EXERCISE AIM :: Write out all of the records, keeping each one exactly as written.

Records drawn from a dataset
══════
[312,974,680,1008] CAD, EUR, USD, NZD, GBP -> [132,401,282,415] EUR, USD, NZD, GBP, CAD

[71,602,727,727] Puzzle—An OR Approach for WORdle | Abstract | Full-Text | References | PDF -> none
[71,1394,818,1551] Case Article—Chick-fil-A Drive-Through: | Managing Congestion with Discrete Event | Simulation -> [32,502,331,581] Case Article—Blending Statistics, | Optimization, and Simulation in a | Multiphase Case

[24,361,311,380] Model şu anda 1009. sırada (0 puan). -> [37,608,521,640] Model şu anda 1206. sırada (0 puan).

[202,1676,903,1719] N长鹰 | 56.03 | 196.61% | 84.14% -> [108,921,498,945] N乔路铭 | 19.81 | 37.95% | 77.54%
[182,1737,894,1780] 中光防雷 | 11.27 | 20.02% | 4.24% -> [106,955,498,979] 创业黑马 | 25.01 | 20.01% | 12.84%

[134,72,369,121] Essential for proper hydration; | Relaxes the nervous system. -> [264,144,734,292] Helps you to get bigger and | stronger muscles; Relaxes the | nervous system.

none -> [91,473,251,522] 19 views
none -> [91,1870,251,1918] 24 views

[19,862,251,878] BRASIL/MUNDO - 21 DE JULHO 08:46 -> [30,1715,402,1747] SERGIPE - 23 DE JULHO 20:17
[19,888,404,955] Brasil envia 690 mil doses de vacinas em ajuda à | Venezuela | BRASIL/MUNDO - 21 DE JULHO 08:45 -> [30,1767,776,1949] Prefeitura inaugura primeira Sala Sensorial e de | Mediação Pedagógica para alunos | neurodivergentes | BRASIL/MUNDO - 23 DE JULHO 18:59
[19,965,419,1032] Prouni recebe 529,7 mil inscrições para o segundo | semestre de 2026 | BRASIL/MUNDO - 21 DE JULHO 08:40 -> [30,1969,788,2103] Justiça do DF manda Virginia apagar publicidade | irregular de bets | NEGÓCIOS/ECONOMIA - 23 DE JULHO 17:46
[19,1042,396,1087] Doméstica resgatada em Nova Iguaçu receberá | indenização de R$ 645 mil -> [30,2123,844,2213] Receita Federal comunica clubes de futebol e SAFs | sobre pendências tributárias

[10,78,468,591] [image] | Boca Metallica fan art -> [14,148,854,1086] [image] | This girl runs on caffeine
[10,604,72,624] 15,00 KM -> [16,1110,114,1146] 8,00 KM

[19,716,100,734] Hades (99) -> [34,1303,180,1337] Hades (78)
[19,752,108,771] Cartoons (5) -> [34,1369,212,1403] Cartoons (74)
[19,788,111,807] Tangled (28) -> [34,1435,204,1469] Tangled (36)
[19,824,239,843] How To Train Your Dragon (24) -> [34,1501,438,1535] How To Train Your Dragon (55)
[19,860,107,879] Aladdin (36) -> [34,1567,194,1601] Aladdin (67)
══════
RESPONSE ::
[312,974,680,1008] CAD, EUR, USD, NZD, GBP -> [132,401,282,415] EUR, USD, NZD, GBP, CAD

[71,602,727,727] Puzzle—An OR Approach for WORdle | Abstract | Full-Text | References | PDF -> none
[71,1394,818,1551] Case Article—Chick-fil-A Drive-Through: | Managing Congestion with Discrete Event | Simulation -> [32,502,331,581] Case Article—Blending Statistics, | Optimization, and Simulation in a | Multiphase Case

[24,361,311,380] Model şu anda 1009. sırada (0 puan). -> [37,608,521,640] Model şu anda 1206. sırada (0 puan).

[202,1676,903,1719] N长鹰 | 56.03 | 196.61% | 84.14% -> [108,921,498,945] N乔路铭 | 19.81 | 37.95% | 77.54%
[182,1737,894,1780] 中光防雷 | 11.27 | 20.02% | 4.24% -> [106,955,498,979] 创业黑马 | 25.01 | 20.01% | 12.84%

[134,72,369,121] Essential for proper hydration; | Relaxes the nervous system. -> [264,144,734,292] Helps you to get bigger and | stronger muscles; Relaxes the | nervous system.

none -> [91,473,251,522] 19 views
none -> [91,1870,251,1918] 24 views

[19,862,251,878] BRASIL/MUNDO - 21 DE JULHO 08:46 -> [30,1715,402,1747] SERGIPE - 23 DE JULHO 20:17
[19,888,404,955] Brasil envia 690 mil doses de vacinas em ajuda à | Venezuela | BRASIL/MUNDO - 21 DE JULHO 08:45 -> [30,1767,776,1949] Prefeitura inaugura primeira Sala Sensorial e de | Mediação Pedagógica para alunos | neurodivergentes | BRASIL/MUNDO - 23 DE JULHO 18:59
[19,965,419,1032] Prouni recebe 529,7 mil inscrições para o segundo | semestre de 2026 | BRASIL/MUNDO - 21 DE JULHO 08:40 -> [30,1969,788,2103] Justiça do DF manda Virginia apagar publicidade | irregular de bets | NEGÓCIOS/ECONOMIA - 23 DE JULHO 17:46
[19,1042,396,1087] Doméstica resgatada em Nova Iguaçu receberá | indenização de R$ 645 mil -> [30,2123,844,2213] Receita Federal comunica clubes de futebol e SAFs | sobre pendências tributárias

[10,78,468,591] [image] | Boca Metallica fan art -> [14,148,854,1086] [image] | This girl runs on caffeine
[10,604,72,624] 15,00 KM -> [16,1110,114,1146] 8,00 KM

[19,716,100,734] Hades (99) -> [34,1303,180,1337] Hades (78)
[19,752,108,771] Cartoons (5) -> [34,1369,212,1403] Cartoons (74)
[19,788,111,807] Tangled (28) -> [34,1435,204,1469] Tangled (36)
[19,824,239,843] How To Train Your Dragon (24) -> [34,1501,438,1535] How To Train Your Dragon (55)
[19,860,107,879] Aladdin (36) -> [34,1567,194,1601] Aladdin (67)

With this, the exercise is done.